Also, the provision of redundant rotation angle sensors at a mounting location, such as for the identification of faulty rotation angle sensors, turns out to be disadvantageous because a much larger number of rotation angle sensors must be provided. In addition, such redundant rotation angle sensors do not allow the mechanical deformation of the device to correctly identify the angle of rotation of the vanes.

Consequently, the technical need arises to propose a suitable apparatus for detecting the rotation angle of the position of adjustable guide vanes on the gas turbine, which can avoid the disadvantages of the prior art described above. In particular, the technical requirement to propose a device for detecting the rotation angle, which also allows to easily identify faulty rotation angle ^¬ sensors in this device. Likewise, the device should be able to distinguish between a measurement result, which was achieved by a faulty rotation angle sensor and a measurement result, which results for example by mechanical deformation of the components of the mechanical adjustment device.

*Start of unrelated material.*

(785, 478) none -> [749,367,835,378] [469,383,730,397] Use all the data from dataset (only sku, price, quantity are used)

This object of the invention is achieved by a device according to claim 1 and by a gas turbine according to claim 9.

In particular, the of the invention will underlying On ^¬ gave achieved by a device for the rotation angle detecting the position of a plurality of variable vanes of a gas turbine, which holds at least three rotation angle sensors on each ^¬ weils mutually different locations of the gas turbine environmentally which are adapted to the respective locations to measure the angle of rotation of vanes, and further comprising an evaluation unit, which is adapted to calculate at least three rotational angle changes between each two different rotational angle sensors, and to provide the at least three rotational angle changes.

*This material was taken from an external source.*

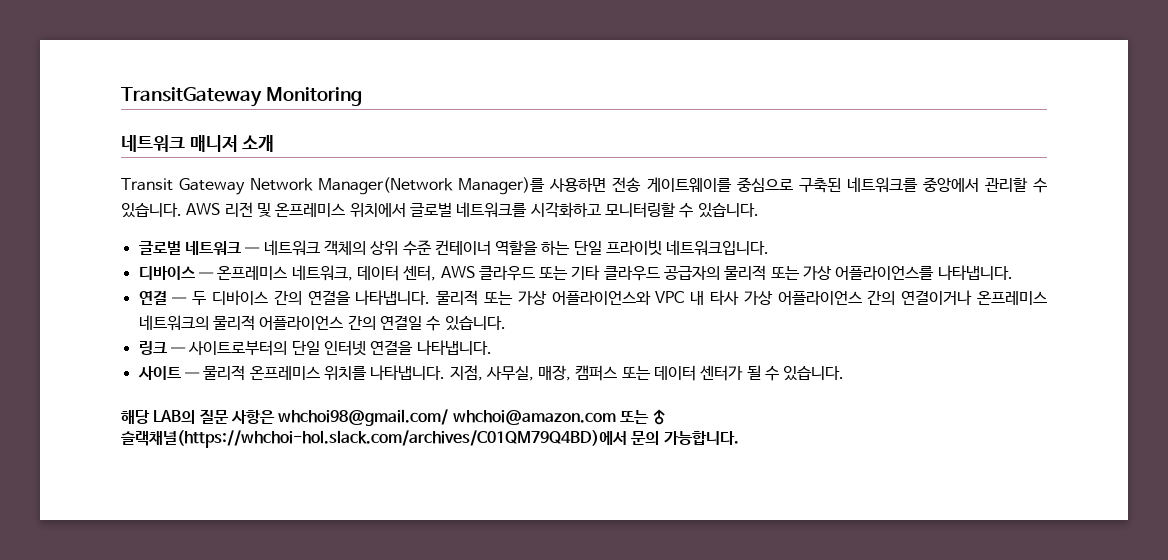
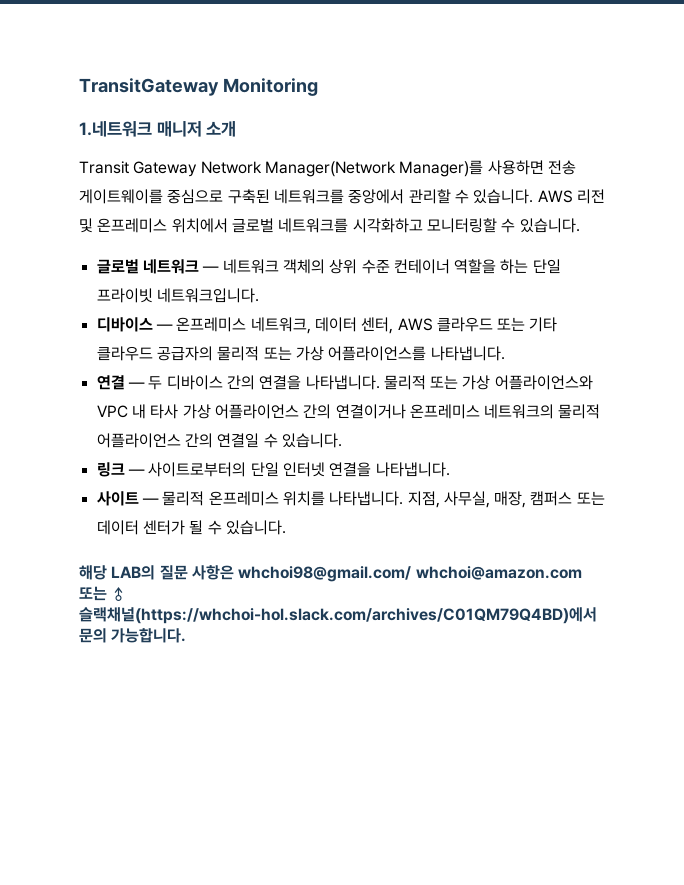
[121,135,185,152] 네트워크 -> [79,121,152,137] 1.네트워크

Furthermore, the objects underlying the invention are achieved by a gas turbine comprising such advance, as well as the device shown below for rotational angle ^¬ detection of the position of a plurality of adjustable vanes of a gas turbine. The core of the invention is initially that at least three rotation angle sensors should be included in the device for detecting the rotation angle, which are each mounted at different locations of the gas turbine. This allows three independent rotational angle measurements in the sense of independent degrees of freedom, which can be compared with each other. Furthermore, the invention provides that the results of these at least three rotational angle measurements are used in a calculation method in order to calculate at least three rotational angle changes. These rotational angle changes result from comparison of two different measured angles of rotation. If more than three rotary angle gemes ^¬ sen be, could be more than two rotation angle to calculate in this rotational angle changes incorporated. These calculations are carried out in an evaluation unit which, after the calculation of the at least three rotational angle changes, can provide these for further use.

On the basis of the calculation of the rotational angle changes instead of absolute rotational angles, a total of at least three measured values are present, which each relate at least two or exactly two different measuring locations to one another.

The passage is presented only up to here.